Calibrando Niveles de Signifancia y p-Valores en Modelos Lineales
[Thesis]
Vélez Ramos, Daiver De Jesús
Pericchi Guerra, Luis Raul
University of Puerto Rico, Rio Piedras (Puerto Rico)
2019
101
Ph.D.
University of Puerto Rico, Rio Piedras (Puerto Rico)
2019
We put forward an adaptive alpha for hypothesis tests in which linear nested models are compared which changes with the amount of sample information. This calibration may be interpreted as a Bayes-non-Bayes compromise, and leads to statistical consistency.
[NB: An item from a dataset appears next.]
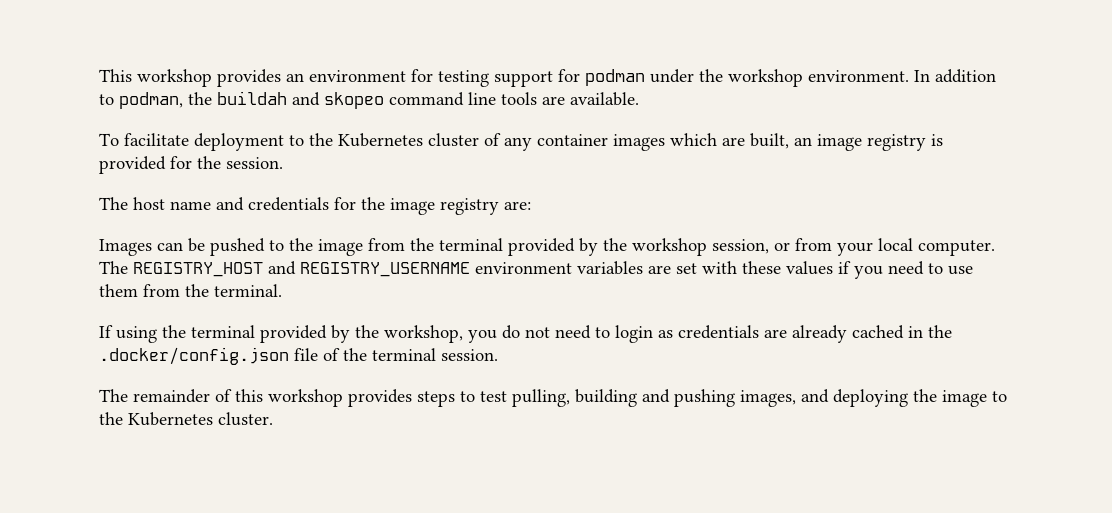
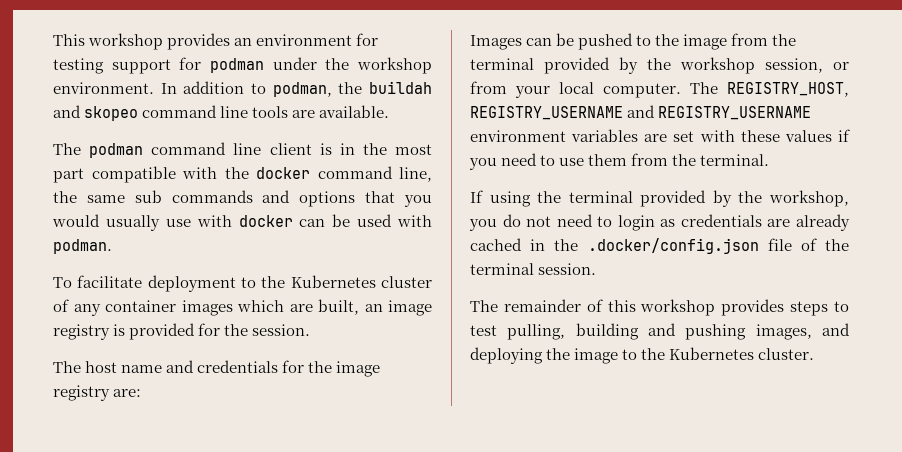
(639, 99) none -> [53,142,432,158] [53,166,432,183] [53,190,433,207] [52,214,432,231] [53,239,112,254] // The podman command line client is in the most part compatible with the docker command line, the same sub commands and options that you would usually use with docker can be used with podman.
[133,262,263,277] REGISTRY_HOST -> [727,82,849,97] [470,106,623,120] REGISTRY_HOST, REGISTRY_USERNAME

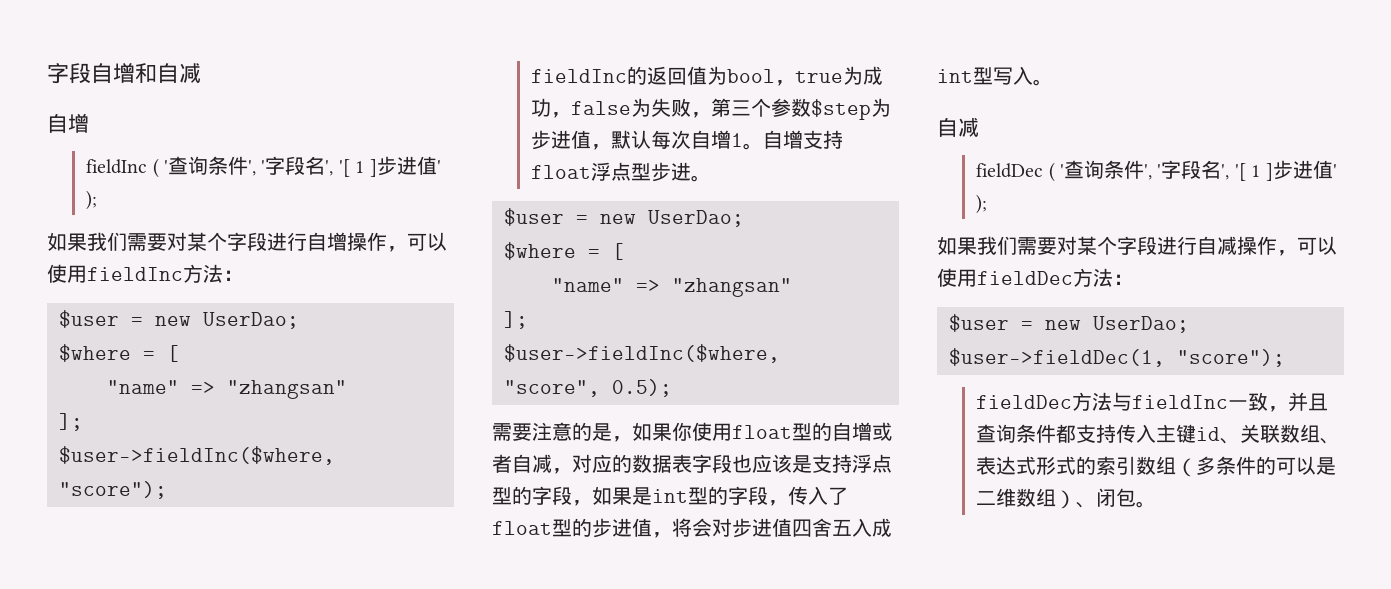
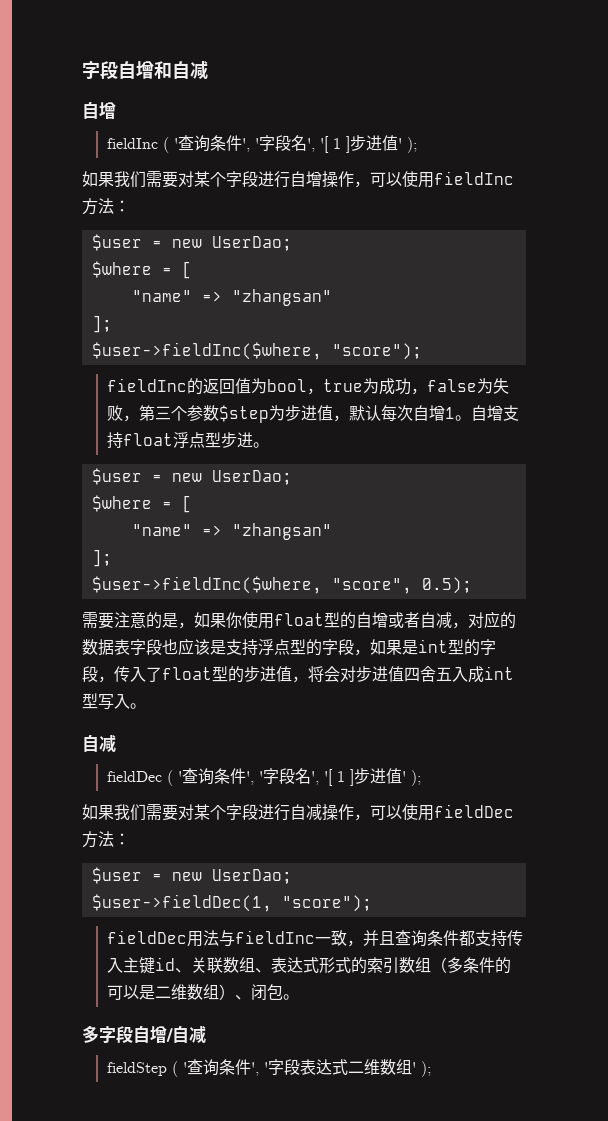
[1072,392,1093,411] 方 -> [186,931,203,947] 用
(1157, 504) none -> [82,1025,206,1044] [106,1059,431,1077] // 多字段自增/自减 // fieldStep ( '查询条件', '字段表达式二维数组' );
Moreover, we prove that the Robust Lower Bound proposed by Sellke et al. is a valid p-value in the sense of Casella and Berger. Using this lower bound we build a calibration of p values for selecting nested linear models, the "p Posterior Probability Linear" (pPPL) which maps p values into approximations of posterior probabilities taking into account the effect of sample sizes. This calibration is based on Pericchi and Pérez and we present several illustrations from where it is apparent that the pPPL closely approximates exact objective Bayes Factors. In particular, it has the same properties asymptotic as posterior probabilities but avoiding the problems of "Bayesian Information Criterion" (BIC) for small samples relative to the number of parameters.